Selain itu, pemangku kepentingan yang memiliki lebih banyak
waktu, sumber daya, atau posisi yang lebih baik daripada populasi yang
lebih luas seringkali memiliki kesempatan untuk mendominasi proses
partisipatif daripada kelompok yang kurang beruntung yang tidak memiliki
kekuatan atau keterampilan verbal yang diperlukan untuk mengungkapkan
pendapat mereka. Banyak pemerintah telah mengadopsi kebijakan untuk
meningkatkan partisipasi kelompok terpinggirkan, seperti perempuan,
anak-anak, penyandang disabilitas, dan mereka yang bekerja di sektor
informal. Namun, relasi kuasa dalam komunitas ini biasanya menjadi
hambatan utama bagi mereka untuk berpartisipasi. Suara warga dianggap
hanya sebagai saran yang tidak wajib untuk proposal pembangunan
pemerintah, sementara partisipasi mereka seperti stempel untuk
memenuhi persyaratan proses partisipatif (Akbar, Flacke et al. 2020).
BAB III
PENUTUP
A. Kesimpulan
Dengan giliran komunikatif dalam teori perencanaan dan
munculnya pemerintahan, partisipasi publik telah menjadi isu sentral
sehubungan dengan wacana inklusi dan pelembagaan praktik
perencanaan yang lebih demokratis. Banyak praktik perencanaan
partisipatif telah dilaksanakan dengan mengacu pada berbagai perspektif
teoretis dan pendekatan teknis mulai dari model tradisional hingga model
radikal. Meskipun perdebatan saat ini tentang berbagai kegiatan
partisipatif ini telah memunculkan kesenjangan yang semakin besar
antara retorika dan realitas berbagai model, hanya ada sedikit upaya
untuk membandingkannya dalam praktik.

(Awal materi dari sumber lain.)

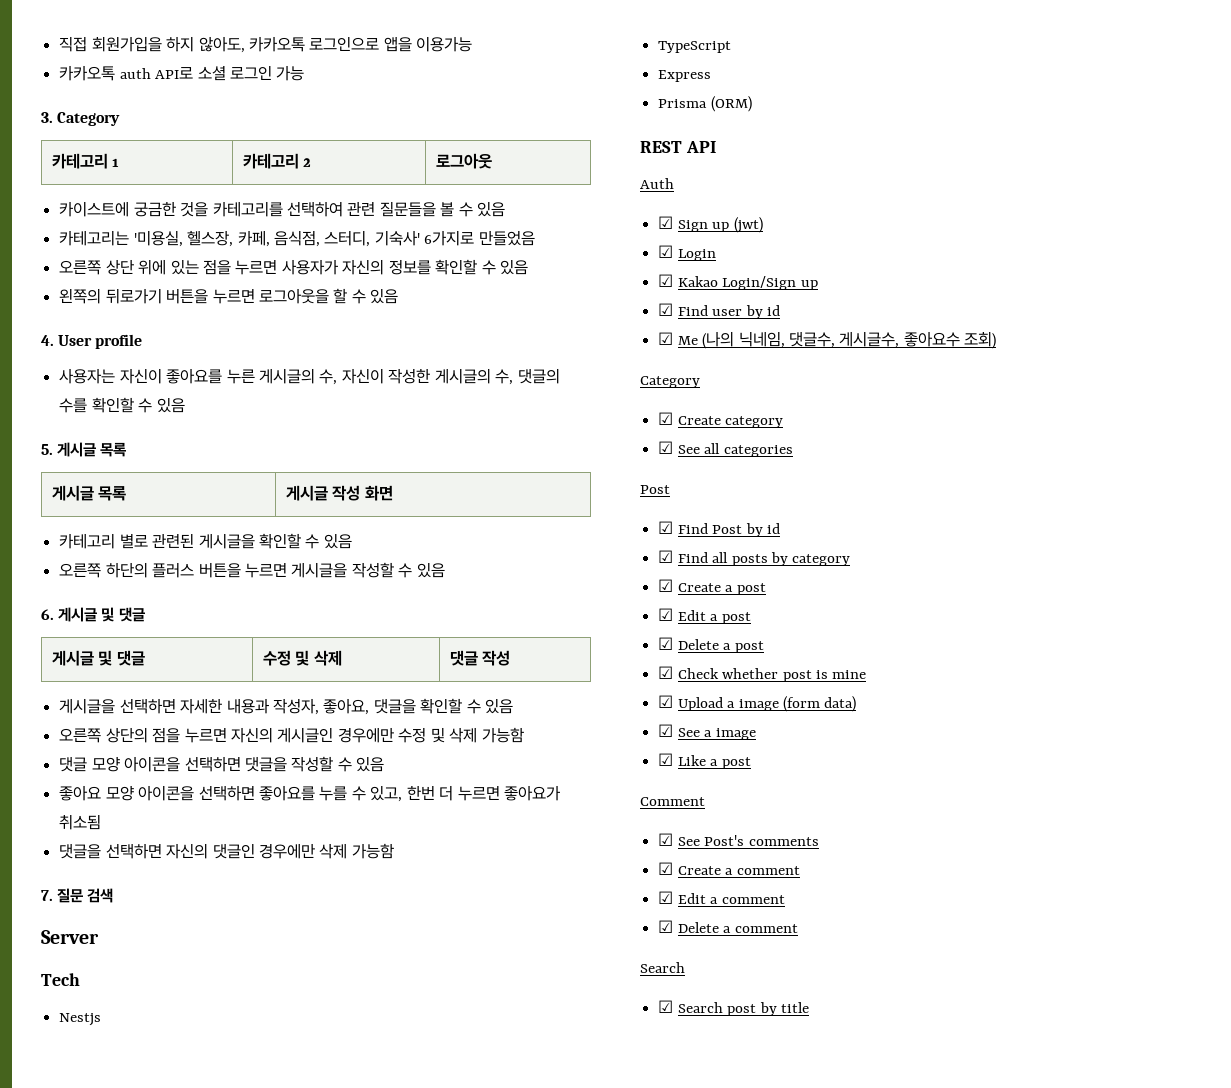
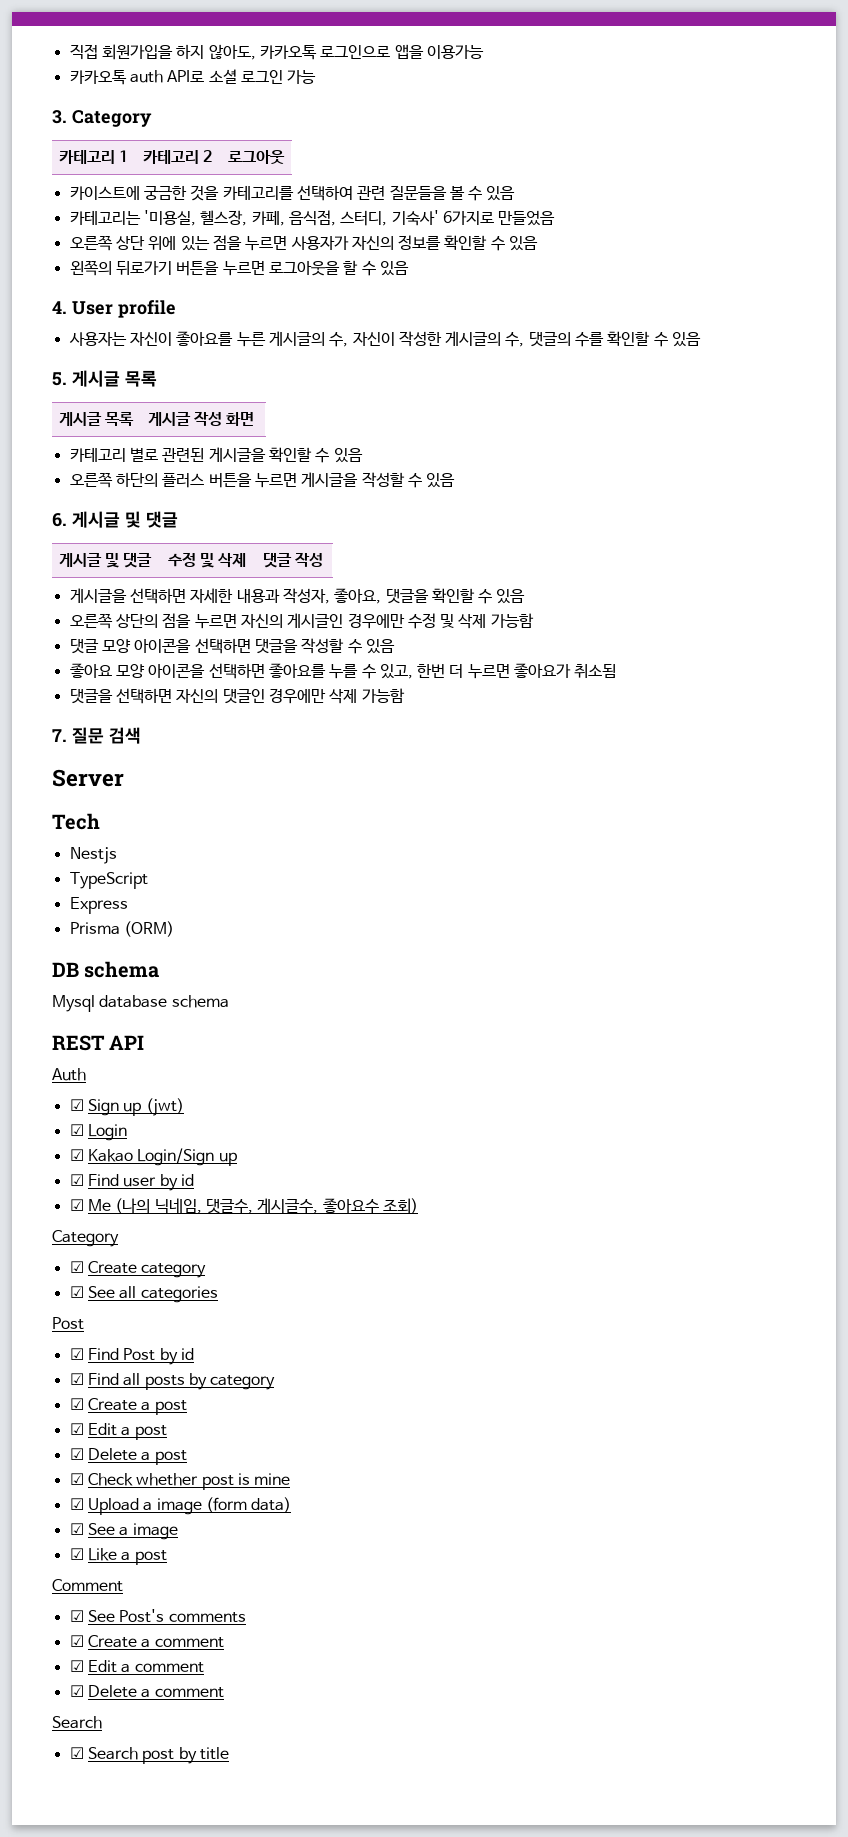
(752, 104) none -> [52,961,160,978] [52,995,229,1012] // DB schema // Mysql database schema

Perbandingan kegiatan
partisipatif menurut model tradisional/tokenis dan radikal, masing-masing,
harus menarik dalam perdebatan saat ini tentang krisis perencanaan
partisipatif dan hambatan pelembagaan perencanaan partisipatif.
B. Saran
Partisipasi publik dalam praktik pembuatan tempat dan sebagai
cara untuk mengurangi ketidakadilan sosial. Partisipasi bukan sekadar
'alat' lain yang tersedia untuk gaya pemerintahan baru yang mencirikan
pembuatan kebijakan perkotaan. Ini adalah faktor penting jika
perencanaan sebagai praktik negara ingin dipertahankan dan
dikembangkan lebih lanjut.
DAFTAR PUSTAKA

Akbar, A., J. Flacke, J. Martinez and M. F. van Maarseveen (2020).


"Participatory planning practice in rural Indonesia: A sustainable
development goals-based evaluation." Community Development
51(3): 243-260.

Monno, V. and A. Khakee (2012). "Tokenism or political activism? Some


reflections on participatory planning." International Planning
Studies 17(1): 85-101.

Mustanir, A. and S. Lubis (2017). Participatory Rural Appraisal in


Deliberations of Development Planning. International Conference
on Democracy, Accountability and Governance (ICODAG 2017),
Atlantis Press.

Sultana, P. and S. Abeyasekera (2008). "Effectiveness of participatory


planning for community management of fisheries in Bangladesh."
Journal of environmental management 86(1): 201-213.